Both of Tokyo's airports suspended services, and thousands of commuters were stranded as area schools and universities opened up their classrooms to provide temporary shelter. An estimated four million households were left without power; communications became difficult with cellphones going out of operation; the government in response threw open the public call booths for free.
It is way too early to estimate either the toll or the extent of damages, authorities said, adding that they were focused on relief and rescue operations. Stretching their efforts further are the 90-odd fires that are reported to have broken out in Honshu and Tokyo, including in a still plant and an oil refinery in the Chiba region of Greater Tokyo.

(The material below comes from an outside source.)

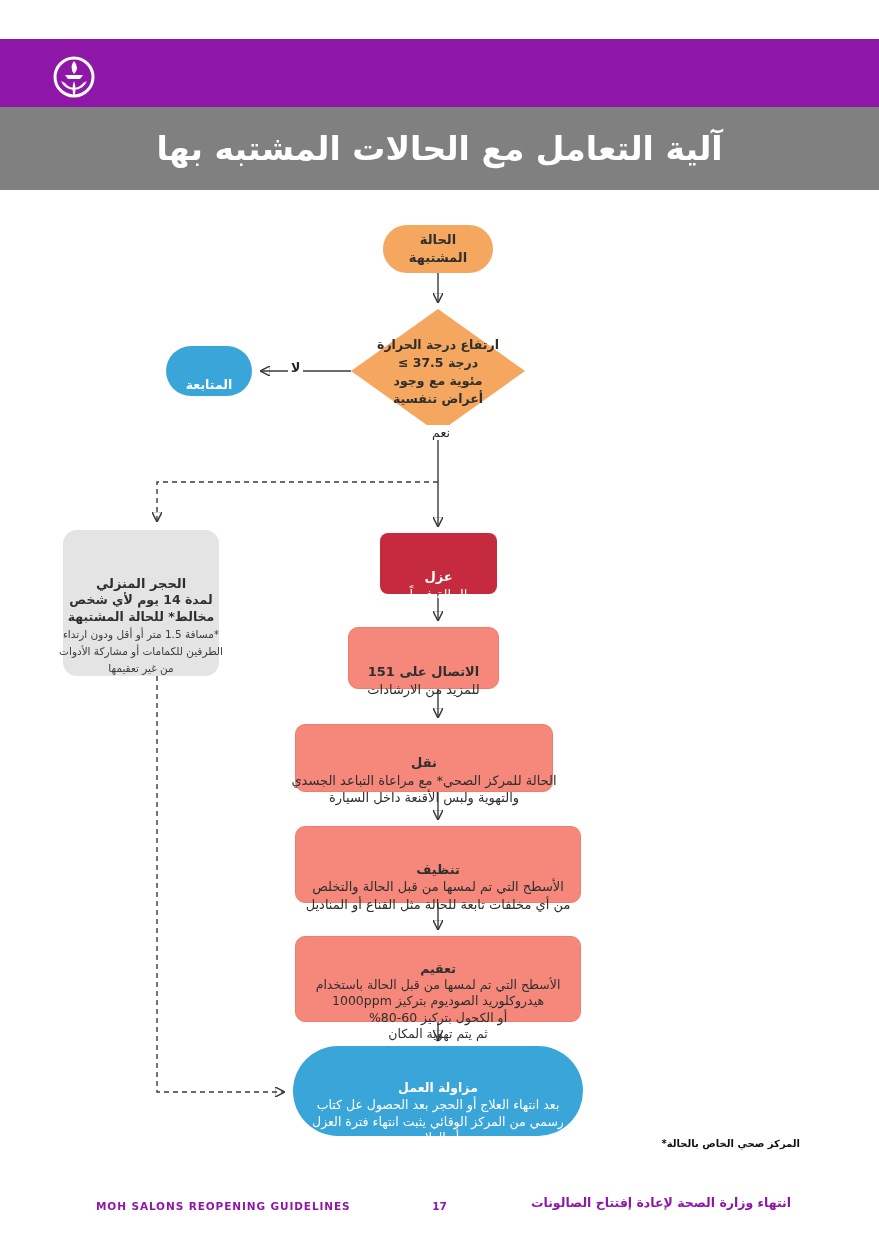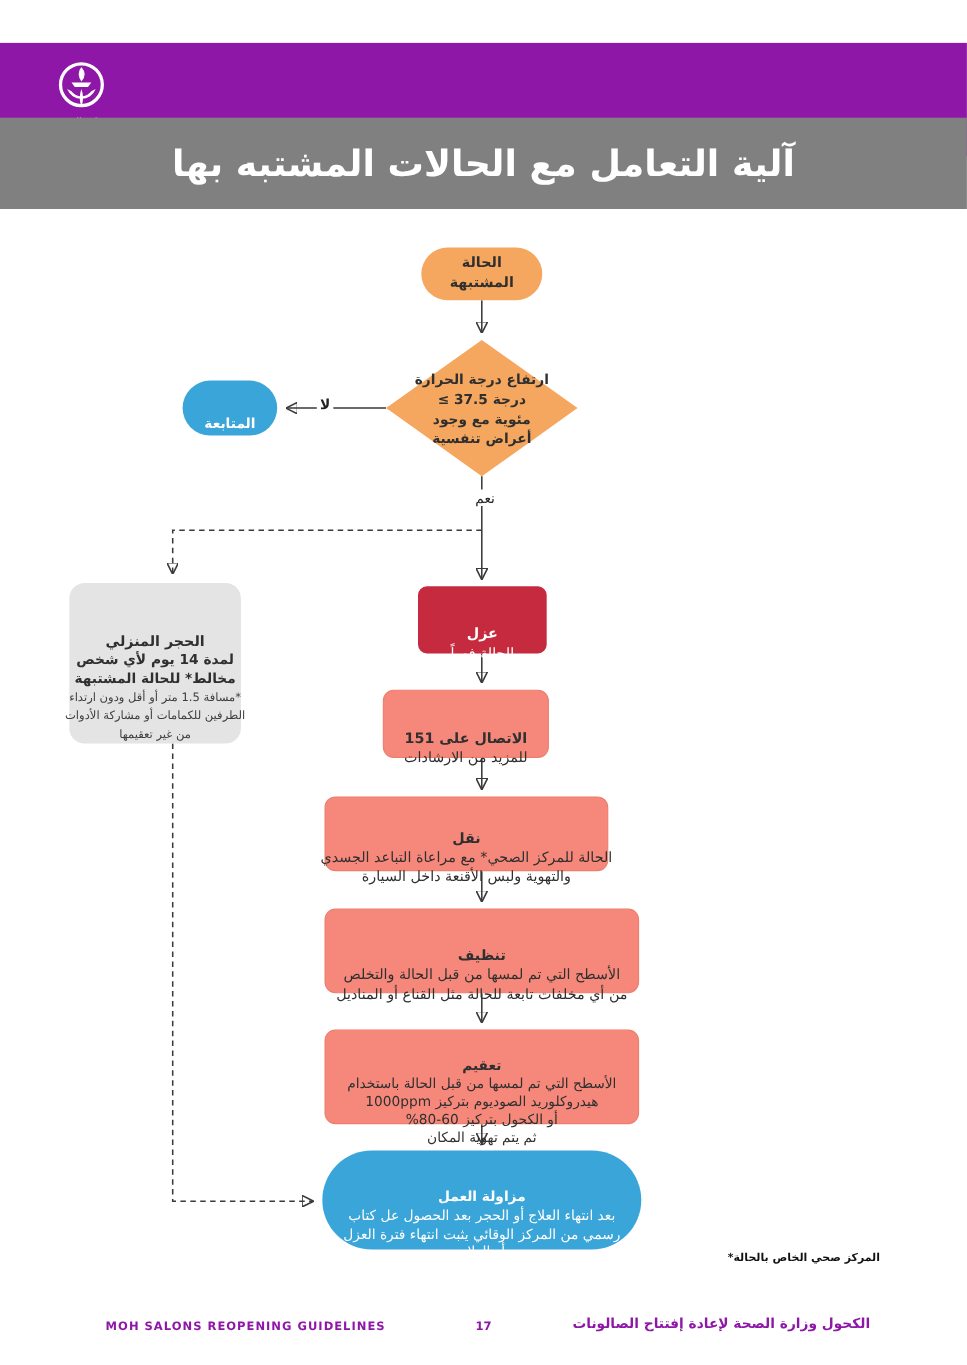"نعم" .label-yes { top: 445px -> 425px }
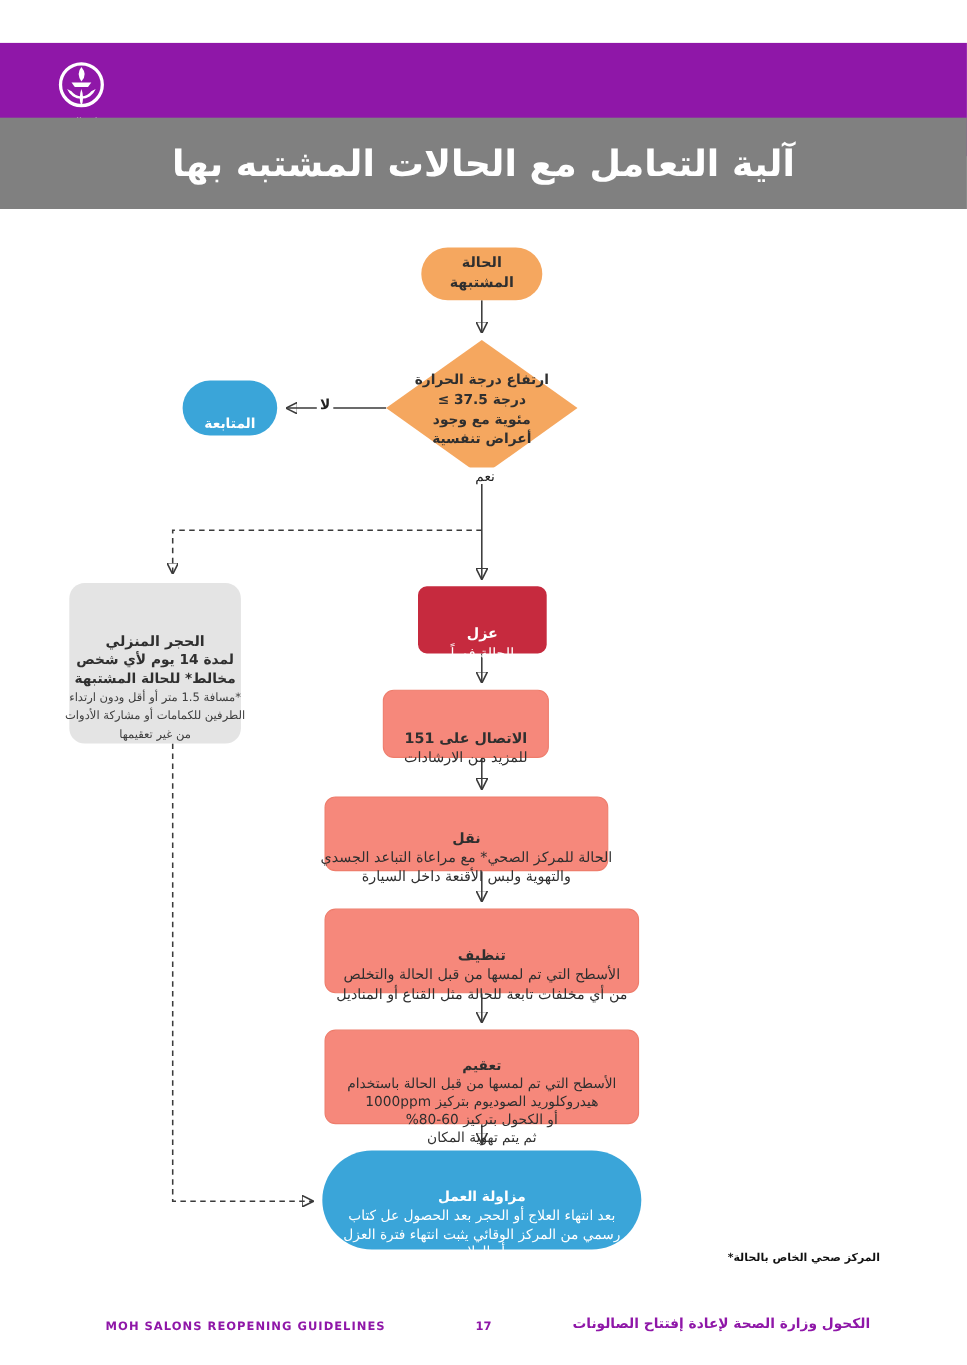"الكحول وزارة الصحة لإعادة إفتتاح" div.footer-right { text: الكحول -> انتهاء }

It is being anticipated that the toll will be very high - reports have come in of three hundred or more bodies found in Sendai city, Honshu; the toll is expected to mount rapidly as relief workers move from rescue operations on the surface and start digging under the debris. Meanwhile, Japanese news agencies report that a ship carrying over 100 people have been washed away by the tsunami.
The Japanese government declared a state of 'nuclear emergency' after it was found that the cooling system of the Fukushima nuclear plant had failed to kick in. The four major nuclear reactors in the region were automatically shut down when the quake hit, but the cooling system at Fukushima failed to kick in. Over 3000 people, living within a 3 km radius of the plant, were evacuated, and officials were working on the stand by system. Officials said there have been no reports of radiation.
Even as waves of aftershocks struck the area (postings on Twitter from the Sendai region spoke of tremblors every 15 minutes or thereabouts and larger shocks, some measured close to 7, at occasional intervals), tsunami warnings went out to countries as far apart as Russia, Australia, New Zealand, Guam, Taiwan, Indonesia, the Philippines, and the western coast of the United States. The warnings were later lifted for Australia and New Zealand.
The quake is one in a series to have hit Japan this week, with a 7.3 magnitude quake having hit the region two days earlier, on Wednesday. Japan is one of the most seismically active countries in the world, accounting for about 20 per cent of the world's earthquakes of magnitude 6 or greater.